*Aim of the task:* In the data below, how many lines contain the string "TRUE"? Give only the number.

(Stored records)

──────

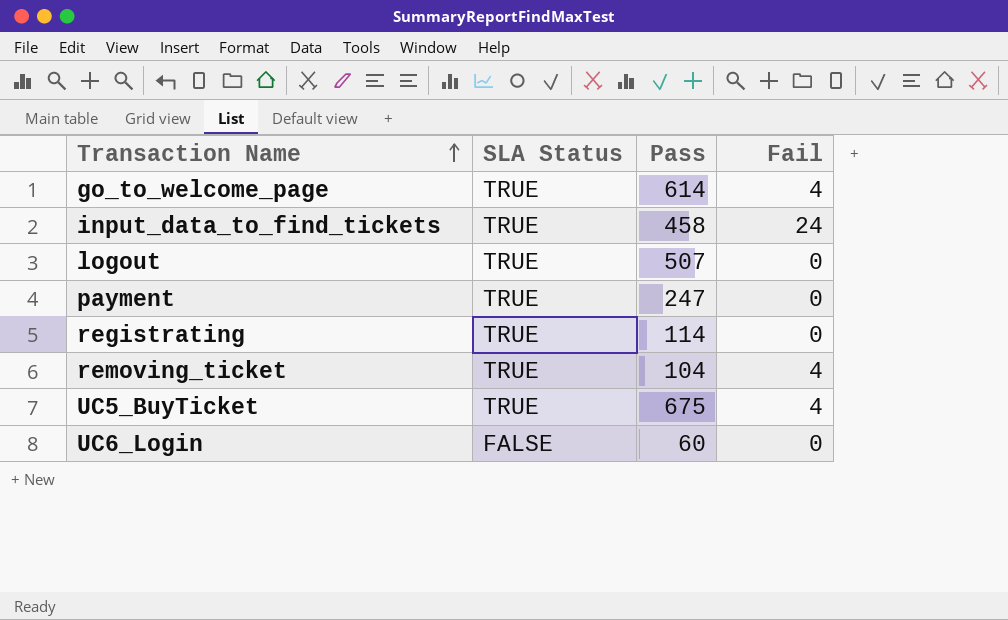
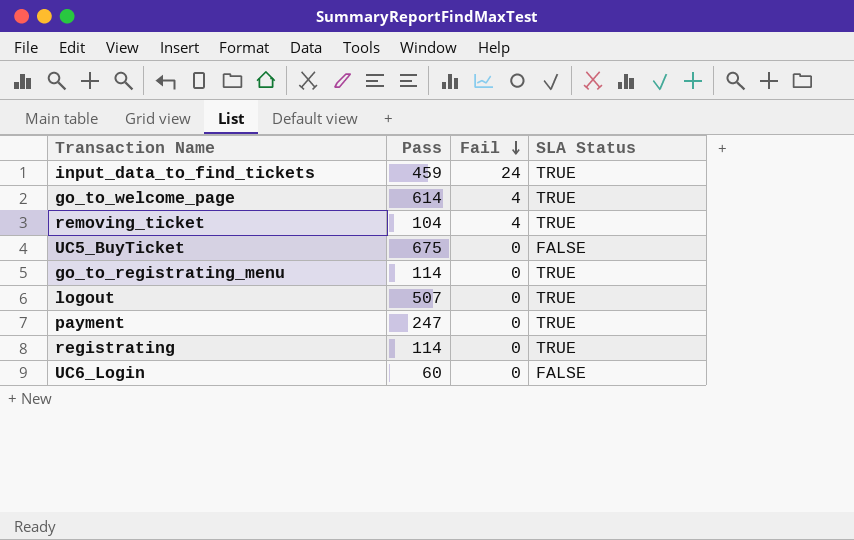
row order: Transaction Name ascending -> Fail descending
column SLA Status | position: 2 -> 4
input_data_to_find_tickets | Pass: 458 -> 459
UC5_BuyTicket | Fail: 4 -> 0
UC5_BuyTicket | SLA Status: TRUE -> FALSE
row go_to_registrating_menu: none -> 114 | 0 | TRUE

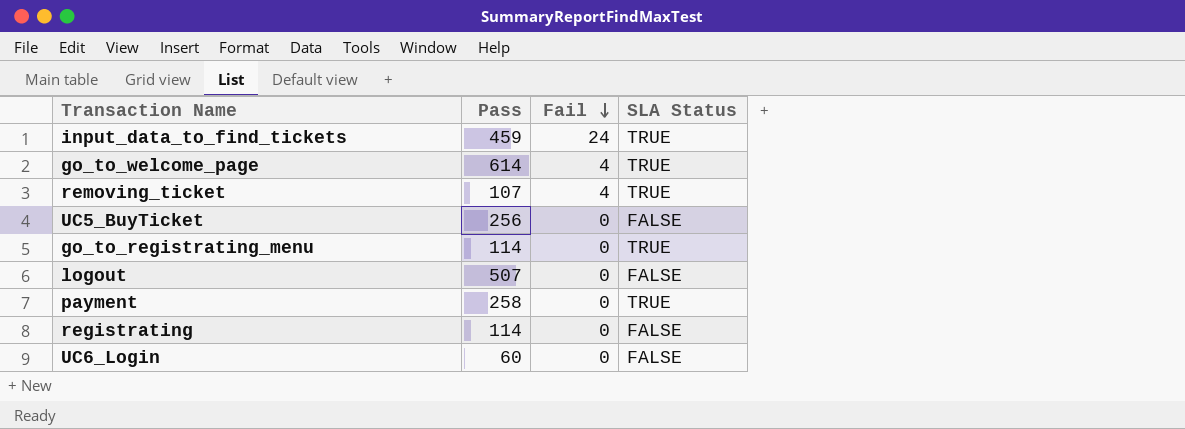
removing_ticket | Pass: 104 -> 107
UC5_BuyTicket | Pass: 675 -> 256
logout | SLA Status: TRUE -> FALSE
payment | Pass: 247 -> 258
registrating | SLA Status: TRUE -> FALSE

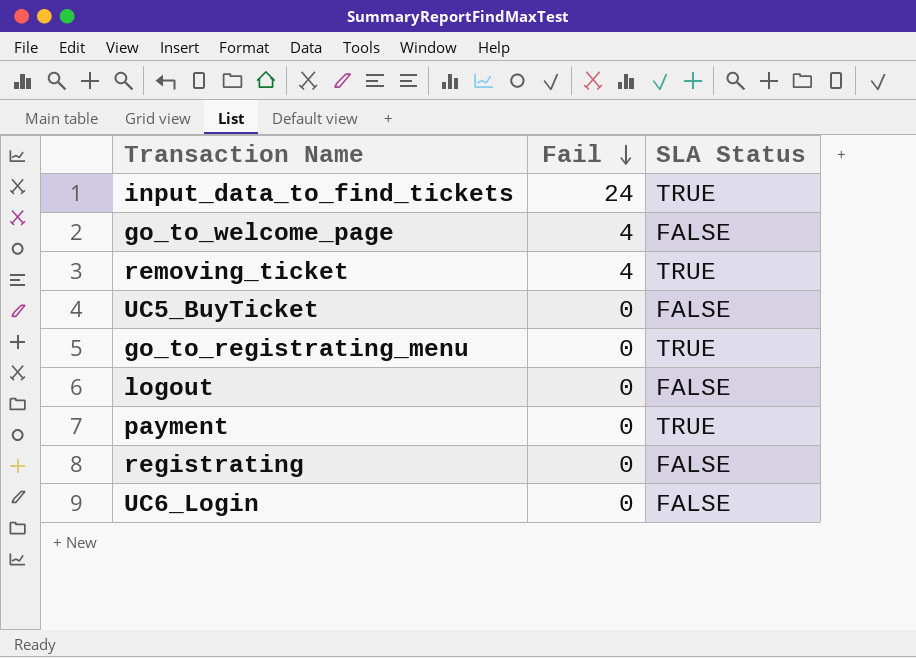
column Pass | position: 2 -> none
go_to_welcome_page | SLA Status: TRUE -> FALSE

──────

*Your response:* 5